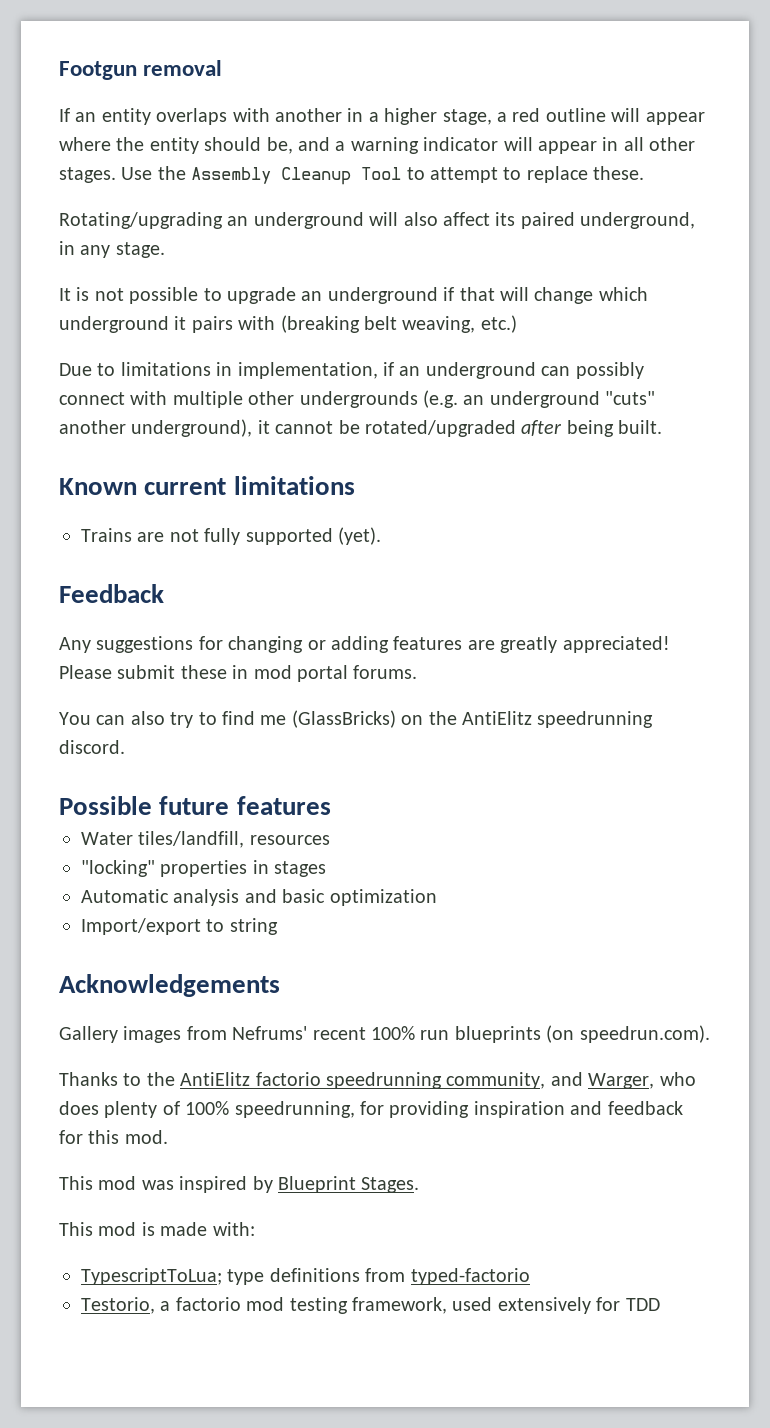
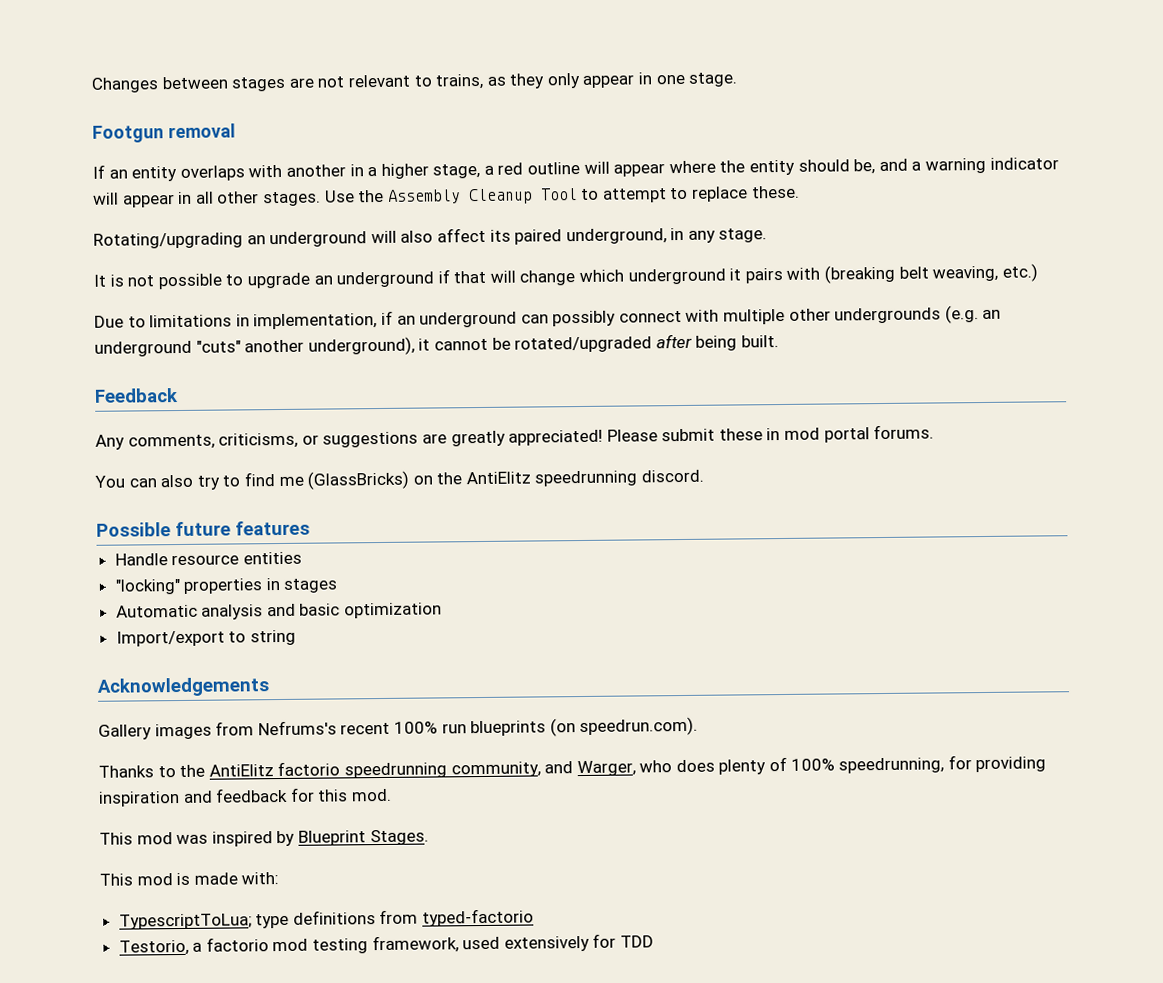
(59, 70) none -> [91,72,738,93] Changes between stages are not relevant to trains, as they only appear in one stage. //
[59,476,355,495] [81,527,381,545] [59,584,164,603] [59,636,463,653] Known current limitations // Trains are not fully supported (yet). // Feedback // Any suggestions for changing or adding features -> [94,388,179,403] [95,431,419,450] Feedback // Any comments, criticisms, or suggestions
[81,831,330,848] Water tiles/landfill, resources -> [114,551,302,566] Handle resource entities
[232,1026,308,1040] Nefrums' -> [257,720,337,736] Nefrums's

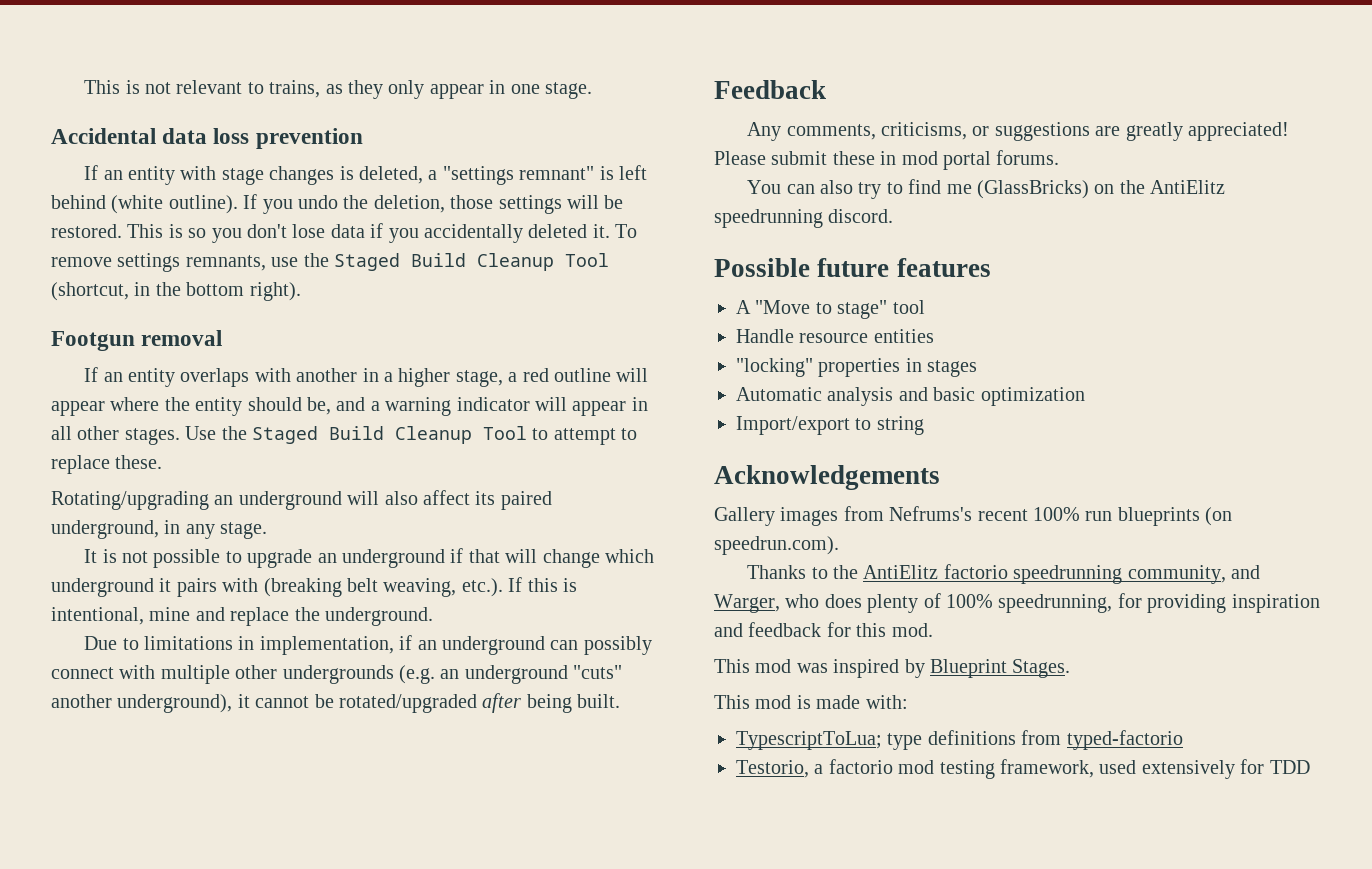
[91,76,314,93] Changes between stages are -> [84,80,140,94] This is
(738, 79) none -> [51,128,363,149] [84,165,648,185] [51,194,624,214] [51,223,638,243] [51,253,609,272] [51,282,301,301] // Accidental data loss prevention // If an entity with stage changes is deleted, a "settings remnant" is left behind (white outline). If you undo the deletion, those settings will be restored. This is so you don't lose data if you accidentally deleted it. To remove settings remnants, use the Staged Build Cleanup Tool (shortcut, in the bottom right).
[386,189,461,204] Assembly -> [252,426,384,444] Staged Build
[1001,263,1038,282] etc.) -> [461,577,577,597] [51,607,433,626] etc.). If this is intentional, mine and replace the underground.
(310, 528) none -> [736,300,925,319] // A "Move to stage" tool

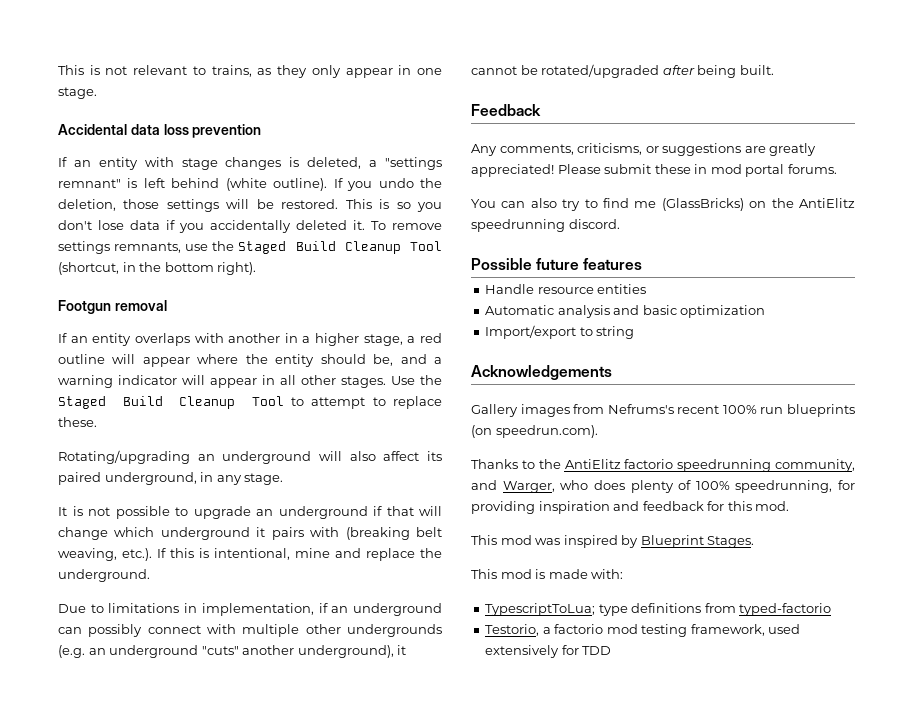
[736,300,925,319] // A "Move to stage" tool -> (643, 264) none
[736,358,978,377] // "locking" properties in stages -> (647, 289) none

____________________

EXERCISE DESCRIPTION =>
All pictures are to be skipped; the lines from the first line of the records through the line containing "[91,76,314,93] Changes between" are to be repeated exactly, both ends included.

WRITTEN SOLUTION =>
(59, 70) none -> [91,72,738,93] Changes between stages are not relevant to trains, as they only appear in one stage. //
[59,476,355,495] [81,527,381,545] [59,584,164,603] [59,636,463,653] Known current limitations // Trains are not fully supported (yet). // Feedback // Any suggestions for changing or adding features -> [94,388,179,403] [95,431,419,450] Feedback // Any comments, criticisms, or suggestions
[81,831,330,848] Water tiles/landfill, resources -> [114,551,302,566] Handle resource entities
[232,1026,308,1040] Nefrums' -> [257,720,337,736] Nefrums's

[91,76,314,93] Changes between stages are -> [84,80,140,94] This is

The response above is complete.